The Supreme Court, at page 357 of 237 S.W.2d 352, in its opinion, held that, "* * * It is very doubtful whether the evidence raises any issue with respect to the presence of the grease on the deck. There is no evidence tending to prove that any employee of respondent, acting within the scope of his employment, either deliberately or negligently placed or dropped the grease on the deck, and there is no evidence that respondent knew that the grease was on the deck, and there is little, if any, evidence tending to prove that the grease remained on the deck for such a period of time that in the exercise of ordinary care respondent should have discovered it. * * *"

Continuing, the Supreme Court said, "In a suit under the Jones Act the owner of the vessel is not liable as an insurer of the safety of the seamen.

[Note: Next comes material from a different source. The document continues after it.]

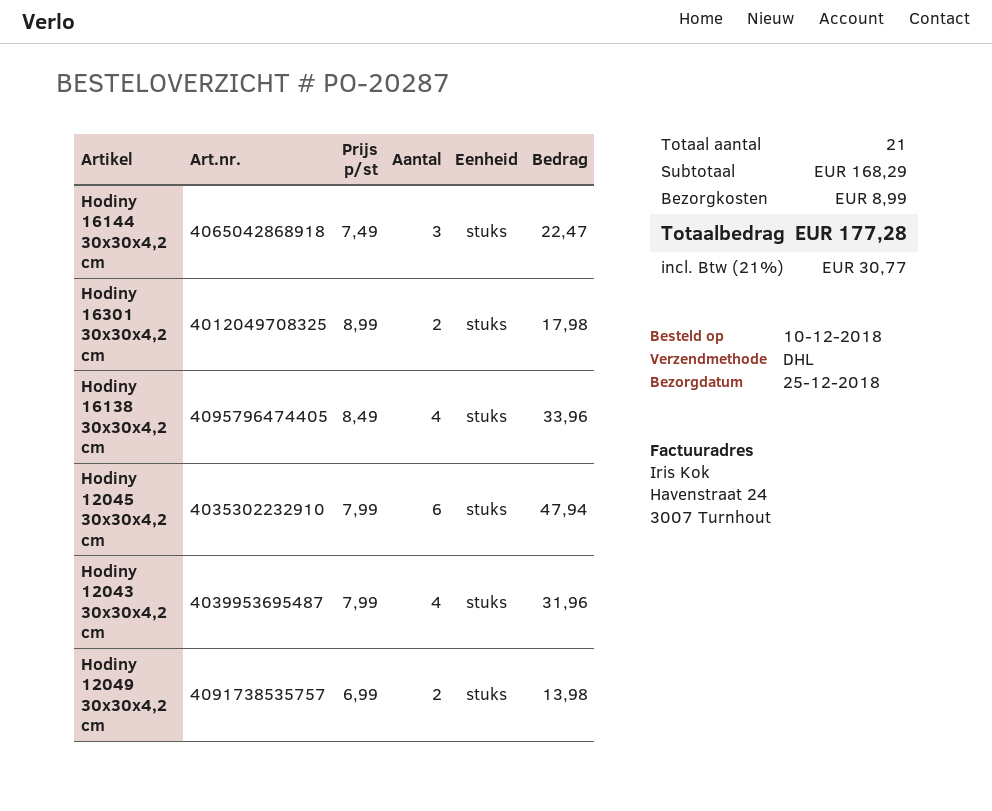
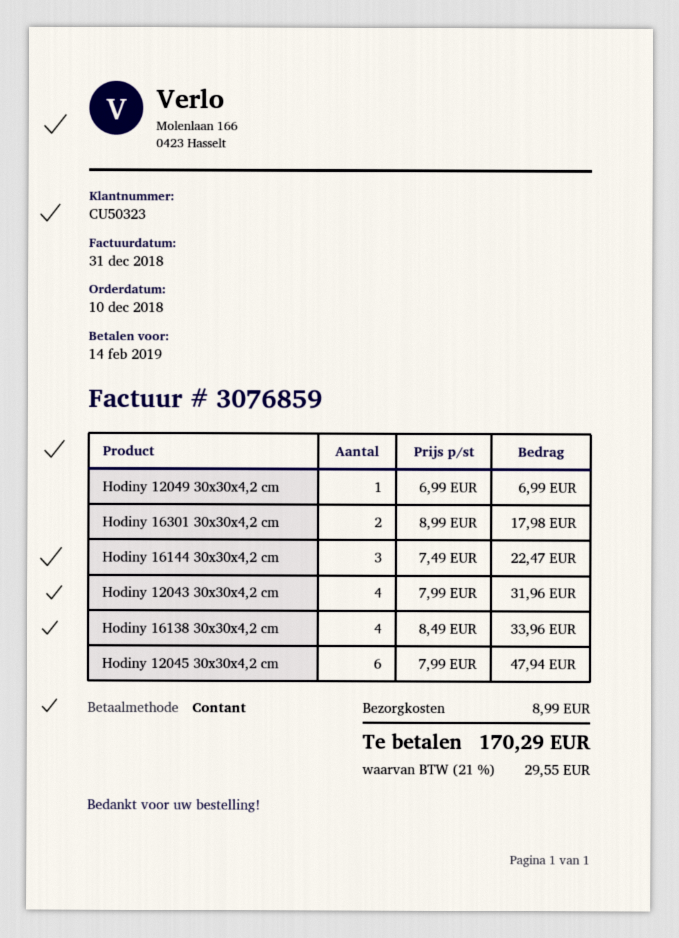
Hodiny 12049 30x30x4,2 cm: 2 x 6.99 = 13.98 -> 1 x 6.99 = 6.99
tax: 21% = 30.77 -> 21% = 29.55
total: 177.28 -> 170.29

He is liable only for negligence. The decisions under the Federal Employers' Liability Act [45 U.S.C.A. § 51 et seq.] are applicable here by reason of the incorporation of the provisions of that Act into the Jones Act. [Citing authorities.] One of the specific grounds of negligence alleged by petitioner is negligence in failing to furnish him a reasonably safe place in which to work, but there is no evidence that the place where petitioner worked was not reasonably safe unless it was made unsafe by the presence of the spot of grease. We are brought back to the question whether respondent was negligent on account of the spot of grease, more particularly in allowing the grease to be on the deck.

* * * * * *

"The question here presented is in our opinion the same in principle as that raised and discussed in Missouri, Kansas Texas Ry. Co. v. Jones, 103 Tex. 187, 125 S.W. 309, 310. That was a suit by a switchman who was injured when he stepped on an iron bolt in the yards of the railroad company. The court, in holding that there was no proof of negligence and in rendering judgment in favor of the railroad company, said: `In order to constitute it (negligence), the bolt must have been put on the track by some employ e, or its presence there must have been known to some of them before the accident, or must have continued long enought to justify the inference that the failure to know it was due to a want of proper care.'"

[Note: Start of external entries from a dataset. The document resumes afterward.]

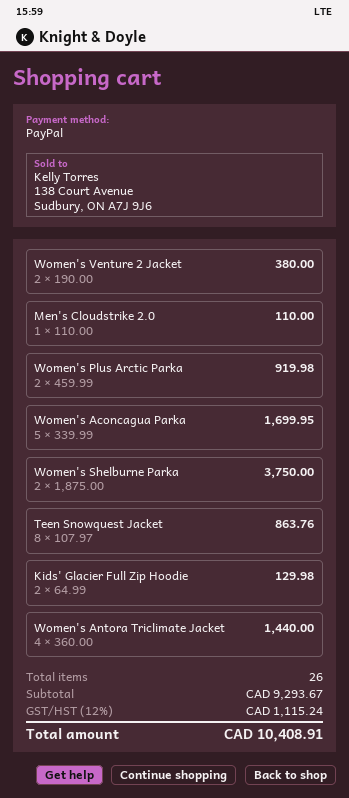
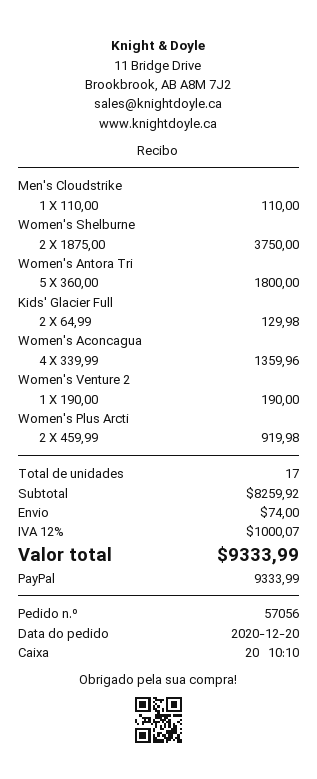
Women's Venture 2 Jacket: 2 x 190.00 = 380.00 -> 1 x 190.00 = 190.00
Women's Aconcagua Parka: 5 x 339.99 = 1699.95 -> 4 x 339.99 = 1359.96
Teen Snowquest Jacket: 8 x 107.97 = 863.76 -> none
Women's Antora Triclimate Jacket: 4 x 360.00 = 1440.00 -> 5 x 360.00 = 1800.00
total quantity: 26 -> 17
subtotal: 9293.67 -> 8259.92
shipping: none -> 74.00
tax: 12% = 1115.24 -> 12% = 1000.07
total: 10408.91 -> 9333.99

Another case in reference to appellant's contention that the evidence does not raise the issue of common-law negligence is the case of Houston National Bank v. Adair, 146 Tex. 387, 207 S.W.2d 374, at page 376, in which the Supreme Court said, "If the inference might be drawn from the evidence that Mrs. Adair's fall was due to the presence of some liquid or other substance on the stairs, the bank would not be liable because there is no proof that the bank's employees placed it there or knew or had reasonable opportunity to know of its presence." (Citing authorities.)

In the case of The Fair, Inc. v. Preisach, Tex.Civ.App., 77 S.W.2d 725, 726, in which it was held that "* * * But, if the servants and employees were not responsible for the presence of oil on the floor-and that was appellant's testimony-then it could be convicted of negligence only upon a jury finding that it knew that the oil was on the floor, or that it had been there long enought to charge it with knowledge of the presence of the oil in time to remove it or otherwise safeguard those using the aisles. [Citing authorities.] * * *"

In the instant case there is no evidence from which a jury could determine that the water had been present on the floor for a sufficient length of time for the defendant to have discovered it, because any finding would be based purely on imagination and not evidence.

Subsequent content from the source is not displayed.